# **Project Title: Deep Learning for Comment Toxicity Detection with Streamlit**

#### **By Shubham Pandey**

#### **Domain: NLP + Deep Learning**
This project lies in the domain of Natural Language Processing (NLP) and Deep Learning. NLP enables machines to understand and process human language, such as detecting patterns in text and classifying meaning. Deep learning techniques, especially neural networks like LSTMs, CNNs, and transformers (e.g., BERT), enhance this by automatically learning complex linguistic features. Together, they allow us to build robust models for tasks like sentiment analysis, spam filtering, and in this case, toxic comment detection.

#### **Problem Statement:**
Build a deep learning model to detect and classify toxic comments in real-time for safer online communication.

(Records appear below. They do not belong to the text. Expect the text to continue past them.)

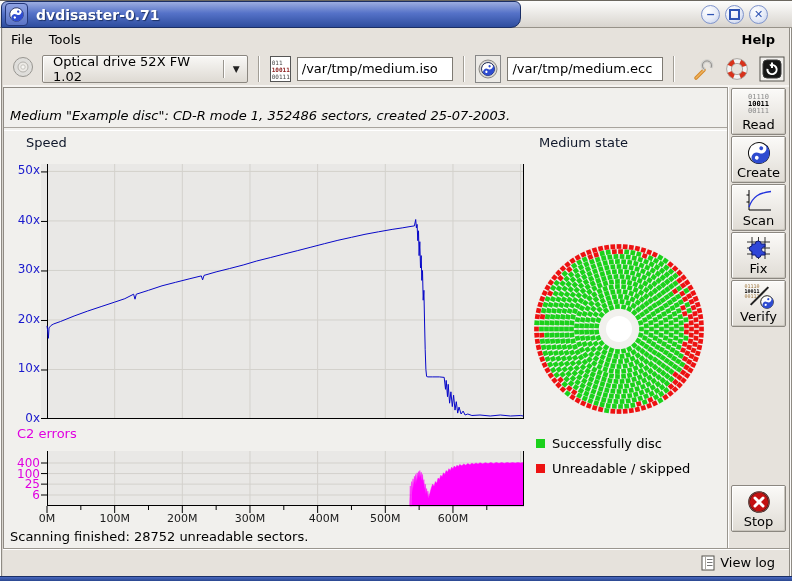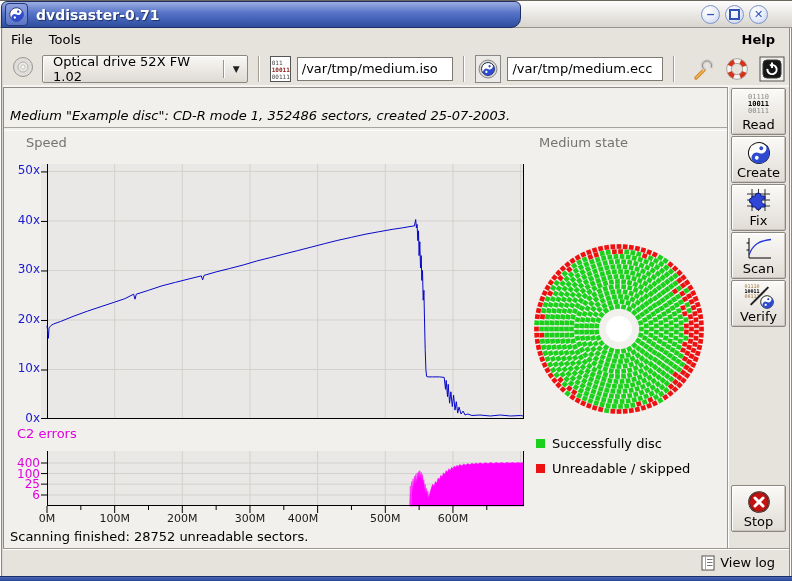--- a/index.html
+++ b/index.html
@@ -57,7 +57,7 @@
   .status1{position:absolute;left:6px;top:4px;}
   .status2{position:absolute;left:6px;top:20px;font-style:italic;}
   .hsep{position:absolute;left:0;top:39px;width:724px;height:2px;border-top:1px solid #a8a49d;border-bottom:1px solid #fff;}
-  .chart-title{position:absolute;color:#737373;}
+  .chart-title{position:absolute;color:#0f172a;}
   .speed-title{left:22px;top:47px;}
   .medium-title{left:535px;top:47px;}
   .c2-title{left:13px;top:338px;color:#e000e0;}

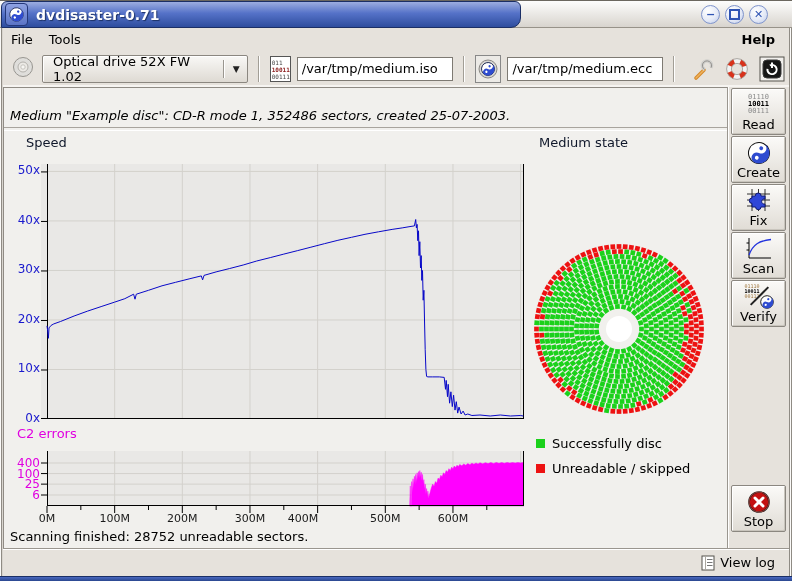--- a/index.html
+++ b/index.html
@@ -1016,6 +1016,16 @@
       <span class="side-label">Create</span>
     </button>
     <button class="side-btn">
+      <svg width="27" height="24" viewBox="0 0 27 24">
+        <line x1="4" y1="1" x2="4" y2="21" stroke="#000"></line>
+        <line x1="4" y1="21" x2="26" y2="21" stroke="#000"></line>
+        <line x1="1.5" y1="6" x2="4" y2="6" stroke="#000"></line>
+        <line x1="1.5" y1="13" x2="4" y2="13" stroke="#000"></line>
+        <path d="M4,18 C8,7 14,4 26,2.5" fill="none" stroke="#2233dd" stroke-width="1.3"></path>
+      </svg>
+      <span class="side-label">Scan</span>
+    </button>
+    <button class="side-btn">
       <svg width="27" height="26" viewBox="0 0 27 26">
         <g stroke="#1c1c1c" stroke-width="0.9">
           <line x1="2" y1="7" x2="25" y2="7"></line>
@@ -1028,16 +1038,6 @@
         <path d="M7,9 h3.2 a2.8,2.8 0 1,1 6,0 H20 v3 a2.6,2.6 0 1,0 0,5 v3 h-4 a2.6,2.6 0 1,1 -5.4,0 H7 v-3.6 a2.7,2.7 0 1,1 0,-5.4 z" fill="#2f46d8" stroke="#101a70" stroke-width="1"></path>
       </svg>
       <span class="side-label">Fix</span>
-    </button>
-    <button class="side-btn">
-      <svg width="27" height="24" viewBox="0 0 27 24">
-        <line x1="4" y1="1" x2="4" y2="21" stroke="#000"></line>
-        <line x1="4" y1="21" x2="26" y2="21" stroke="#000"></line>
-        <line x1="1.5" y1="6" x2="4" y2="6" stroke="#000"></line>
-        <line x1="1.5" y1="13" x2="4" y2="13" stroke="#000"></line>
-        <path d="M4,18 C8,7 14,4 26,2.5" fill="none" stroke="#2233dd" stroke-width="1.3"></path>
-      </svg>
-      <span class="side-label">Scan</span>
     </button>
     <button class="side-btn">
       <span class="verify-ic">

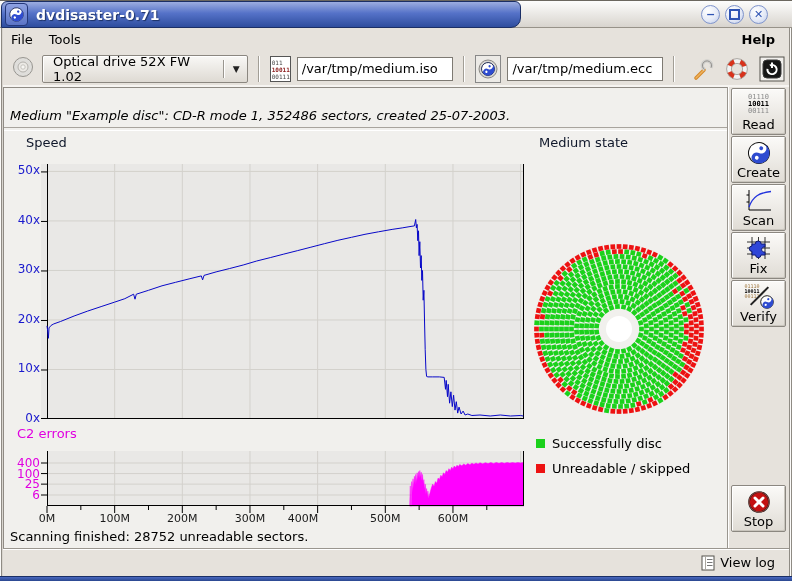--- a/index.html
+++ b/index.html
@@ -990,7 +990,7 @@
       <span class="xtick" style="left: 84.6596px; top: 424px;">100M</span>
       <span class="xtick" style="left: 152.319px; top: 424px;">200M</span>
       <span class="xtick" style="left: 219.979px; top: 424px;">300M</span>
-      <span class="xtick" style="left: 273px; top: 424px; text-align: center;">400M</span>
+      <span class="xtick" style="left: 294px; top: 424px; text-align: center;">400M</span>
       <span class="xtick" style="left: 355.298px; top: 424px;">500M</span>
       <span class="xtick" style="left: 422.957px; top: 424px;">600M</span>
     </div>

#### **Github Link:** https://github.com/Shubhampandey1git/Deep-Learning-for-Comment-Toxicity-Detection.git

## **Imports**

In [30]:
import pandas as pd

# Cleaning and preprocessing
import re
import nltk
from nltk.corpus import stopwords
from nltk.stem import WordNetLemmatizer
import string
from sklearn.feature_extraction.text import TfidfVectorizer

# Model Training
from sklearn.linear_model import LogisticRegression

# Saving
import joblib

## **Data Loading**

In [31]:
# loading the test and train datasets
test = pd.read_csv('data/test.csv')
train = pd.read_csv('data/train.csv')

*First Look*

In [32]:
display(train)

Unnamed: 0,id,comment_text,toxic,severe_toxic,obscene,threat,insult,identity_hate
0,0000997932d777bf,Explanation\nWhy the edits made under my usern...,0,0,0,0,0,0
1,000103f0d9cfb60f,D'aww! He matches this background colour I'm s...,0,0,0,0,0,0
2,000113f07ec002fd,"Hey man, I'm really not trying to edit war. It...",0,0,0,0,0,0
3,0001b41b1c6bb37e,"""\nMore\nI can't make any real suggestions on ...",0,0,0,0,0,0
4,0001d958c54c6e35,"You, sir, are my hero. Any chance you remember...",0,0,0,0,0,0
...,...,...,...,...,...,...,...,...
159566,ffe987279560d7ff,""":::::And for the second time of asking, when ...",0,0,0,0,0,0
159567,ffea4adeee384e90,You should be ashamed of yourself \n\nThat is ...,0,0,0,0,0,0
159568,ffee36eab5c267c9,"Spitzer \n\nUmm, theres no actual article for ...",0,0,0,0,0,0
159569,fff125370e4aaaf3,And it looks like it was actually you who put ...,0,0,0,0,0,0


## **Data Cleaning and Preprocessing**

1. Lowercasing the text

In [33]:
train['comment_text'] = train['comment_text'].str.lower()
test['comment_text'] = test['comment_text'].str.lower()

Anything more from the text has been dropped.